Chapter 6

119 27 10
                                    

Sakura membungkuk di antara kulkas dan meja dapur untuk mengambil sekotak makanan kucing dari sana, lalu menuangkannya ke dalam mangkuk. Dibawanya mangkuk berisi makanan kucing itu ke lantai atas dan mulai memanggil kucing peliharaannya.

“Maru! Saatnya makan!”

Sakura meletakkan mangkuk itu di sisi tangga dan berteriak lagi. “Maru!”

Pria itu mulai letih dan memandangi sekitarnya. Biasanya hanya perlu sekali-dua kali untuk memanggil kucing itu untuk makan, tapi Sakura tidak melihat kucing itu berlari di sekitar rumah dengan ekor kecilnya yang melambai dengan lucu.

“Maru!”

Sakura mulai mengelilingi rumah, membuka pintu kamar satu per satu, mencari di bawah tempat tidur, di sudut-sudut lemari, atau di sela-sela ruang manapun yang mempunyai kemungkinan untuk menyembunyikan tubuh mungil Maru mengingat kucing itu sering juga usil dengan bermain petak umpet dengan Sakura atau Minju. Pria itu kembali ke dapur dan baru menyadari satu hal bahwa telah beberapa hari ini ia tidak lagi mendengar Suara kecil Maru di rumah. Entah kabur atau apa, Sakura tidak begitu yakin, juga merasa aneh.

“Maru!”

Sakura membuka pintu dapur dan menuruni anak tangganya yang rendah. Dia diam sebentar, lalu menunduk saat mencium bau amis dari salah satu arah. Gumpalan bulu orange yang sedang terbaring dengan tidak berdaya di sisi anak tangga dapur mengejutkan pria itu. Sakura duduk berjongkok untuk memastikannya dan yakin benar bahwa itu Maru. kucing malang itu tampak sangat kurus, bau, dan sudah tidak bernyawa.

***


“Yoo Myung Sajangnim sangat marah,” kata Yena setelah meneguk birnya, “kau terlalu sering pulang ke rumah lebih awal daripada menghabiskan waktu untuk bekerja di bengkel. Kau tahu itu, kan?”

Sakura menenggak birnya tanpa mengucapkan apa-apa. Wajahnya terlihat lesu dan lelah. Sepertinya kurang tidur atau terlalu banyak pikiran.

Yena mendesah. “Apa kau sudah menemukan pembantu rumah tangga yang baru?”

Sakura menggeleng lemas. “Belum,” sahutnya dengan suara parau.

“Jadi, apa yang akan kau lakukan sekarang?”

Sakura menggeleng lagi. “Belum tahu.”

Yena memerhatikan cahaya redup di kedua mata Sakura. Pria itu memang terlihat putus asa. “Apakah terjadi sesuatu, Miyawaki ?”

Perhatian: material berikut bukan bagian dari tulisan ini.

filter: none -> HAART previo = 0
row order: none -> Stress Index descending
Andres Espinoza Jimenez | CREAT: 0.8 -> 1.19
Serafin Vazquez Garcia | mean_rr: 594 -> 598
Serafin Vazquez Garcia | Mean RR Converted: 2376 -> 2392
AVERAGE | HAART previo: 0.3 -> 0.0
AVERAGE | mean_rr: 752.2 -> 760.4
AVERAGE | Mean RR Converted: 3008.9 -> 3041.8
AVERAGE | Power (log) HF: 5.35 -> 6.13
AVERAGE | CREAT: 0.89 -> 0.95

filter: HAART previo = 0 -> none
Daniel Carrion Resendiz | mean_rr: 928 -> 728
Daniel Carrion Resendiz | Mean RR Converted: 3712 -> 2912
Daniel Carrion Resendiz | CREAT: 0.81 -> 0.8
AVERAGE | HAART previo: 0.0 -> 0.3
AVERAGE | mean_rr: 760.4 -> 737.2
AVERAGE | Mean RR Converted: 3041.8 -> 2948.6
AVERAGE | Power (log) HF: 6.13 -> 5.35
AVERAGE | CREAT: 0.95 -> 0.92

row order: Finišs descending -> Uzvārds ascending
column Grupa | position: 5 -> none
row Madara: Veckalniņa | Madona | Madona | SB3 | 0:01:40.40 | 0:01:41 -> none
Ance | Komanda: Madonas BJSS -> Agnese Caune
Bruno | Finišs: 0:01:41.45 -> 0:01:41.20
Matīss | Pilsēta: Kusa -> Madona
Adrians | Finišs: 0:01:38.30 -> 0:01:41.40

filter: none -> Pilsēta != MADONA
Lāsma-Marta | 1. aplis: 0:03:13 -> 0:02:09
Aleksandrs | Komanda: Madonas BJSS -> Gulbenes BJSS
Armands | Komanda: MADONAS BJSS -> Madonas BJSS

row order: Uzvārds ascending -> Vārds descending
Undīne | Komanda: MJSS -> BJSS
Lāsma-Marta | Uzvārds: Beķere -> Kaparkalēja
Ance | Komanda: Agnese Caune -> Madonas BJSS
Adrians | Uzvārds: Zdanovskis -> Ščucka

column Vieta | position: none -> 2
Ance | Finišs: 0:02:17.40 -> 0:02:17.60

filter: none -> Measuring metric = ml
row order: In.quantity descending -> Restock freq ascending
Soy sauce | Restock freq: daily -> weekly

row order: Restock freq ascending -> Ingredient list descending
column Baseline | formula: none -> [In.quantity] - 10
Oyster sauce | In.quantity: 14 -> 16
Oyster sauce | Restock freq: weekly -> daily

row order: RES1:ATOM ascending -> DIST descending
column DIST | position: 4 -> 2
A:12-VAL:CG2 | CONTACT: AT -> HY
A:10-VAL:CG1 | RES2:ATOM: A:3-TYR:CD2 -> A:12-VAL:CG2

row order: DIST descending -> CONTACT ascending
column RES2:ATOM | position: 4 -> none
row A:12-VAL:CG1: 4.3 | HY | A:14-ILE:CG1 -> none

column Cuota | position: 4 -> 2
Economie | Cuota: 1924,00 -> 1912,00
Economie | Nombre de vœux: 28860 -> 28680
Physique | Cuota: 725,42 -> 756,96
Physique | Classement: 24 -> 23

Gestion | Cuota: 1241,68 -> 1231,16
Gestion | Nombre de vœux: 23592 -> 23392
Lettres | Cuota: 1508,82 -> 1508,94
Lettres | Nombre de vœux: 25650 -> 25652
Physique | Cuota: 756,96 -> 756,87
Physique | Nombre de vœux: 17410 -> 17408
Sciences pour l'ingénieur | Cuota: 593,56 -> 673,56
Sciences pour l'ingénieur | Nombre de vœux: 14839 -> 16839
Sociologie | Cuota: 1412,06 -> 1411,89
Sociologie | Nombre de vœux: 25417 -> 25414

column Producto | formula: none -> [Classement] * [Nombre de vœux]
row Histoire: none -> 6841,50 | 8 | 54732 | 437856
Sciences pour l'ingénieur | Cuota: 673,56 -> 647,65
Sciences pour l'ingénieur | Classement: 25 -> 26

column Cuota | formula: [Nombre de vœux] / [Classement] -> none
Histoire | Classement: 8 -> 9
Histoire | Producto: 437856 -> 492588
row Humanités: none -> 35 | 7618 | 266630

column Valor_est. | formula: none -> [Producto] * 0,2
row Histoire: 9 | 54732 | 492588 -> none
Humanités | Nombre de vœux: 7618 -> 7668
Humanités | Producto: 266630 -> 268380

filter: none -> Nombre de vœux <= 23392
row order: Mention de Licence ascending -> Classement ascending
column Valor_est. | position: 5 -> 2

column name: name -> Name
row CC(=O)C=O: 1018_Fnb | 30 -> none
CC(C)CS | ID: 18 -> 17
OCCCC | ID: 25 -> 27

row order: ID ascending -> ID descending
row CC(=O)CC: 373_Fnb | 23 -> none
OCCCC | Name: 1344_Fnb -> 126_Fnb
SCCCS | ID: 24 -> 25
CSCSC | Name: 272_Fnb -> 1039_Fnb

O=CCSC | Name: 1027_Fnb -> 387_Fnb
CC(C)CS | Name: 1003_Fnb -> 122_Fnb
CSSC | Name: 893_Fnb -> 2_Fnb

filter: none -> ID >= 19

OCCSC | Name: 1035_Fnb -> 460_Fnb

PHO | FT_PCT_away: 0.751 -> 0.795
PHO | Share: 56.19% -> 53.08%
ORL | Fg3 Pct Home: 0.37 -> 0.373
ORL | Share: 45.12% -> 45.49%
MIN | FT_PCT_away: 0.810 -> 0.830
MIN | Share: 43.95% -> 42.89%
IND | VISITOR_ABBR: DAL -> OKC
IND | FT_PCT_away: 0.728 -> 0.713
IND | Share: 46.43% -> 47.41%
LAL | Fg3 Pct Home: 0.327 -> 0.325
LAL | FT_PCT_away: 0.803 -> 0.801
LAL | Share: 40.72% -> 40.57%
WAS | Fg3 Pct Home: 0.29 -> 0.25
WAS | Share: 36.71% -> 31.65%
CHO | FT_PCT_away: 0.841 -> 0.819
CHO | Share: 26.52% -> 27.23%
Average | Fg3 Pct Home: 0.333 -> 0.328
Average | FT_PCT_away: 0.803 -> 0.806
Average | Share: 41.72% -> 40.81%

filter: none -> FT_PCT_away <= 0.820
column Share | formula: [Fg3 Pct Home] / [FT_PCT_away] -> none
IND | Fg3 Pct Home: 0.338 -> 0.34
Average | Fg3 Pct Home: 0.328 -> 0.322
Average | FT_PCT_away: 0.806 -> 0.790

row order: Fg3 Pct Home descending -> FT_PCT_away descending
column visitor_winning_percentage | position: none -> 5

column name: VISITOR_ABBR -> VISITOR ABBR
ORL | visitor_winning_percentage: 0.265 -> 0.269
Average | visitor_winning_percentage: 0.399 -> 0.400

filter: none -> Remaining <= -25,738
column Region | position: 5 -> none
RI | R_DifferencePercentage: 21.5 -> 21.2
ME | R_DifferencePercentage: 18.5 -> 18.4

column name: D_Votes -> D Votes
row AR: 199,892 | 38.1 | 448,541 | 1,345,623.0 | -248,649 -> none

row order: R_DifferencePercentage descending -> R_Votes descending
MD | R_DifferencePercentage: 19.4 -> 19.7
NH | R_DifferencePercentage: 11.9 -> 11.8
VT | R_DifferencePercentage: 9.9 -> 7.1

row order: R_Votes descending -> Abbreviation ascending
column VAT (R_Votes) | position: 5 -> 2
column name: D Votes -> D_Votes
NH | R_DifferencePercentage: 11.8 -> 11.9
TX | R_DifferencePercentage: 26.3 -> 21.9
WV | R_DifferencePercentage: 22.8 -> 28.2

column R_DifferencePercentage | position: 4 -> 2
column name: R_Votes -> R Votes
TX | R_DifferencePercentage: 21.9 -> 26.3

Sakura menegakkan tubuhnya pada sandaran kursi tinggi pub dan menenggak birnya dengan paksa, membiarkan cairan itu membakar tenggorokannya. “Kau tahu kan, aku memelihara seekor kucing di rumah. kucing itu kubeli bersama Minju saat festival dua bulan yang lalu. Seminggu setelah kucing itu dibeli, Minju mulai kehilangan ketertarikan pada kucing itu sehingga aku yang bertanggung jawab untuk menjaga dan memberinya makan. Tapi, kau tahu,” Sakura mengedikkan bahu dan menghela napas, “begitu banyak masalah yang terjadi akhir-akhir ini sehingga aku melupakan kucing itu dan membiarkannya mati kelaparan di anak tangga dapur.”

“Oke, mungkin kau terlalu banyak minum sehingga mengigau tentang kucingmu yang sudah mati sekarang,” komentar Yena.

“Tidak tidak” tampik Sakura, “kau tidak mengerti apa yang sedang berusaha kukatakan. Maksudku, aku bahkan tidak bisa menjaga seekor kucing untuk tetap hidup. Lihat? Sekarang peluang apa yang kupunya dengan Minju ?”

Yena menatap sepasang mata Sakura yang kini berkaca-kaca tanpa tahu harus membantu apa untuk membuat sahabatnya itu merasa lebih baik.

“Jika terjadi sesuatu yang buruk pada Minju,” sambung Sakura masih dengan suara parau, “aku tidak akan sanggup memaafkan diriku sendiri.”